The Moscow Trade Centre (also called the Liublino Market), where Anh works, is now full of vendors.
“Chinese companies have rented all the slots,” said Anh, who has been living in Russia for 30 years.
She added that although there were disruptions early last year when most foreign companies withdrew from Russia as the nation started a special military campaign against Ukraine, she felt that the Russian economy seems to be back on track now due to increased trade with China.
Since the conflict with Ukraine began in February last year, Russia has been dealt over 13,000 restrictions by Western countries, more than the combined figures for Iran, Cuba and North Korea.
But Russia’s GDP only declined by 2.1% last year and the International Monetary Fund has forecast that it might actually grow 0.3% this year.
This is because the Russian government has been making hasty responses to keep its economy afloat amid flocks of trade barriers imposed by the West. It has pumped its core interest rates to 20% and blocked capital from flowing out of its banking system. It also banned foreign currency sales.
By April last year these actions had helped Russian banks to get back nearly 90% of the money that local residents had withdrawn.
Another strategy was to increase trade with other countries, including China.
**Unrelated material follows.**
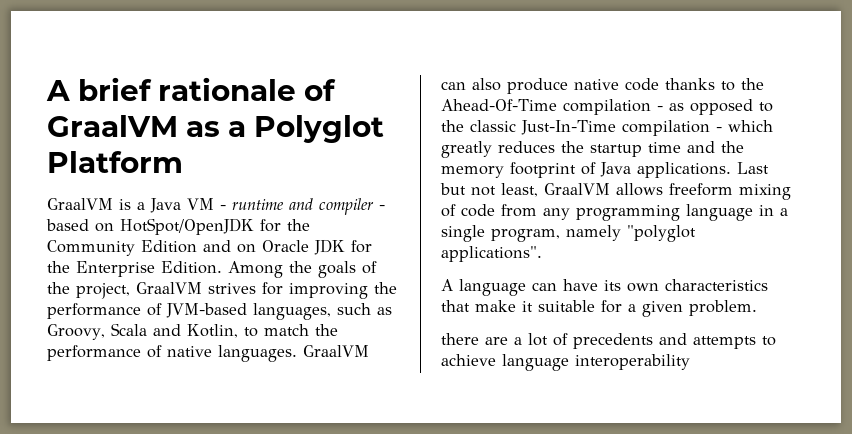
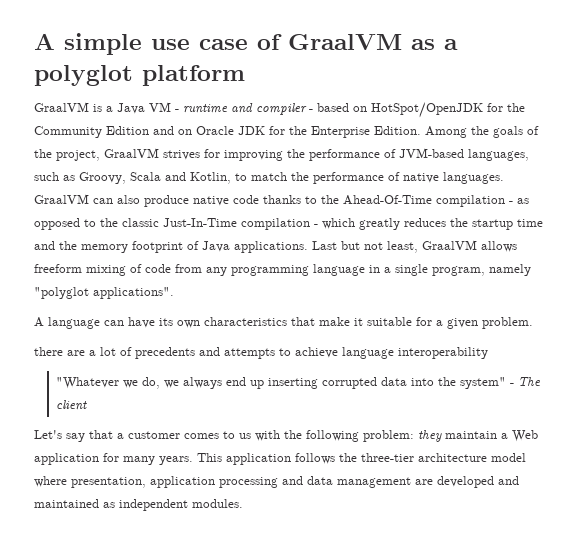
- A brief rationale of GraalVM as a Polyglot Platform
+ A simple use case of GraalVM as a polyglot platform
+ "Whatever we do, we always end up inserting corrupted data into the system" - The client
+ Let's say that a customer comes to us with the following problem: they maintain a Web application for many years. This application follows the three-tier architecture model where presentation, application processing and data management are developed and maintained as independent modules.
Bilateral trade between Russia and China surged to a new record of $190 billion last year, according to Chinese Customs.
In the first quarter this year the figure rose nearly 40% year-on-year to $53.84 billion.
But more shipments from China means more competition for Vietnamese vendors in Russia, many of whom are already importing from China.
“Chinese factories already have all the material and technology they need to develop their own products,” said Anh, adding that Chinese companies have been actively striving to increase their exports to Russia with support from both governments.
Ba Vuong, a clothes vendor in Moscow, said that more made-in-China clothes are being sold where he lives, and there has also been an increase in Chinese electronics and furniture.
Data confirms the trend.
Chinese exports to Russia rose 47% year-on-year to $24.07 billion in the first quarter, according to Chinese Customs, which estimated that bilateral trade with Russia is set to reach another new record of $215 billion this year.
Another challenge that Vietnamese vendors in Russia are facing is the depreciation of the ruble.
Vuong, who has been living in Russia for 25 years, said that one U.S. dollar was traded for RUB65 before the Ukraine conflict, but now the rate is RUB75-80, indicating a weakened ruble, and this has lowered the incomes of Vietnamese vendors.
Russian consumers have also been tightening spending, and therefore Vietnamese vendors have seen declining sales.
Some Vietnamese vendors have now stopped sourcing products from China and established their own factories to manufacture in Russia, even though their production scales are modest.
Others have switched to less competitive sectors such as restaurants.
But for most vendors, life remains comfortable thanks to cheap fuel and food prices in Russia. Residents can also get free medical and education services.
This is why Vuong will continue to stay in the country.
“For people who have left Vietnam for a long time like me, Russia is like a second home.”